The Laymen's Guide to the Entrails of RSA

This demonstration assumes that you already know what the RSA algorithm does, just not how it does it. In addition, I would like to say that every computation shown in this page has been generated for you based upon your selection of p, q, and the phrase to encrypt. No calculation here is faked (specifically, the de-encryption is not just regurgitating your original phrase). And now without further ado...

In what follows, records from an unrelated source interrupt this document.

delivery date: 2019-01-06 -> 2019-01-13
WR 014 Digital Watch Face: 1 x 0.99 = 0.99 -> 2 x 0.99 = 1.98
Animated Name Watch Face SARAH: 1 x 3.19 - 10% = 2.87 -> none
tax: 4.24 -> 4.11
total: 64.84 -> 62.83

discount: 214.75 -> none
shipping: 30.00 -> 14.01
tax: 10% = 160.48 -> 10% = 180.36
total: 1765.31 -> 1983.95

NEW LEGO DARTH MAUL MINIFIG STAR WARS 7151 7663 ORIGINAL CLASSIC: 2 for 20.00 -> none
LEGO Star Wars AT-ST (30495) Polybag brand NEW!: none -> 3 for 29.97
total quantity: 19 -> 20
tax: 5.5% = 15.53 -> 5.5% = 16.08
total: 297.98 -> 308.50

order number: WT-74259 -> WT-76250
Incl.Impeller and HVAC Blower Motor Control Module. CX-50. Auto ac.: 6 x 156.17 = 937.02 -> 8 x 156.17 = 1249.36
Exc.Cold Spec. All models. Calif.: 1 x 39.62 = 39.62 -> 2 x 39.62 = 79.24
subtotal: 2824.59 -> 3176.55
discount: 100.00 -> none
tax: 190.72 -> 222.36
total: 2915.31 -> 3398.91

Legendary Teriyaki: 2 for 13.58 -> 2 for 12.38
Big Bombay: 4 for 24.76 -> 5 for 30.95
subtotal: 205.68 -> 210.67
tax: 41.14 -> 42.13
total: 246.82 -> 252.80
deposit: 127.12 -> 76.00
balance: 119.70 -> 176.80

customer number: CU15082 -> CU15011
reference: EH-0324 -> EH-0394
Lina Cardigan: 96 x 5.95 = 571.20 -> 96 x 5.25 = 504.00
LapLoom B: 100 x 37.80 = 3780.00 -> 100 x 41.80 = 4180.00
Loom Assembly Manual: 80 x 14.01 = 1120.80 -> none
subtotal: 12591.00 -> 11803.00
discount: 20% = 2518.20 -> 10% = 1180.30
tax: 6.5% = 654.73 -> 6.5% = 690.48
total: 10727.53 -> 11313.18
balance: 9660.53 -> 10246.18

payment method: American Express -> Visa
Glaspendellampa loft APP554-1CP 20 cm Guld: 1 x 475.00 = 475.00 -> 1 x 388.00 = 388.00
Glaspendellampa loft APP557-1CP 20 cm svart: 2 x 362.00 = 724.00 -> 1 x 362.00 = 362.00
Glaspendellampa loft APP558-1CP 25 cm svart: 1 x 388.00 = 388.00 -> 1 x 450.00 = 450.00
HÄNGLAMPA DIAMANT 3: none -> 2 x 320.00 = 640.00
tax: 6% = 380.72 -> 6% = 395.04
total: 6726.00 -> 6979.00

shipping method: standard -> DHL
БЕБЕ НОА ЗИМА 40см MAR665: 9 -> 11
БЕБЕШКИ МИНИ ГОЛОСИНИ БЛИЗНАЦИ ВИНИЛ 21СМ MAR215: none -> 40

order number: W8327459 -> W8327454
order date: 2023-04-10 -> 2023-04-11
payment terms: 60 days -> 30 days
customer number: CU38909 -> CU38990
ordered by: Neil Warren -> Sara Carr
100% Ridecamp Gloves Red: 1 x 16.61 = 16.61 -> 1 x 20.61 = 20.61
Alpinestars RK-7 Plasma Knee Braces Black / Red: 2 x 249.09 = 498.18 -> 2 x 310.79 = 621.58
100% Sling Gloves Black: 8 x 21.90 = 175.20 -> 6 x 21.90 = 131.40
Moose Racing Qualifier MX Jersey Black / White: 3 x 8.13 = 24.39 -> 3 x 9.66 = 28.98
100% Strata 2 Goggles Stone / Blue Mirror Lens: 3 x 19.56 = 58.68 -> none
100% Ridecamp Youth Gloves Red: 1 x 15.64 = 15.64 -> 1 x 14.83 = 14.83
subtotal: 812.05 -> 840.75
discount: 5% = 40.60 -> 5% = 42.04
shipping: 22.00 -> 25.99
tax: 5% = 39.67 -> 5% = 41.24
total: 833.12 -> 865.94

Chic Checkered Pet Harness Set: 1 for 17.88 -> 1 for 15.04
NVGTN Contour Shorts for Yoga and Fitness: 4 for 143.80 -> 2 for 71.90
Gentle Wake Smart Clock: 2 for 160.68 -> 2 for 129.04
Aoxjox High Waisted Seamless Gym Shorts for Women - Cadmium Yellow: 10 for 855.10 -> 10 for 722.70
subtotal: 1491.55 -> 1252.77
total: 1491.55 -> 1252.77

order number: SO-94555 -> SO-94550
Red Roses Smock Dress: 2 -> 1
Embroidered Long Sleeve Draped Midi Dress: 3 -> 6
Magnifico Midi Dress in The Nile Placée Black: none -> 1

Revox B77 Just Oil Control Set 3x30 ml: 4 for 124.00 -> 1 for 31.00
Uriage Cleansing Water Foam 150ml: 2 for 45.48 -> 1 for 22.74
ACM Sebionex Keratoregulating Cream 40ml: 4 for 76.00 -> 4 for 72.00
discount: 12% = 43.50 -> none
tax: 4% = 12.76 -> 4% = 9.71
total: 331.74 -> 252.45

The Laymen's Guide to the Entrails of RSA:

p = 11, q = 13, and n = 143:

The RSA algorithm starts with the random selection of two large prime numbers. A prime number is a number divisible only by itself, and 1. For the sake of illustration, you were restricted to selecting somewhat small prime numbers. Your choice for p was 11, and for q was 13. The variable n is the product of p and q, which is 143.

PHI(n) = 120:

Leonhard Euler (1707-1783) discovered what is now referred to as Euler's PHI function (also known as his totient function). This function returns the number of numbers less than n that are relatively prime to n. Two numbers are relatively prime when they have no common factors except 1. For example, PHI(15) = count(1,2,4,7,8,11,13,14) = 8. More often than not, two randomly selected integers will be relatively prime to each other (around a 61% chance, see reference #3, p301). When n is a prime number, then any number less than n is a relative prime to n. Therefore PHI(n) = n-1 when n is prime.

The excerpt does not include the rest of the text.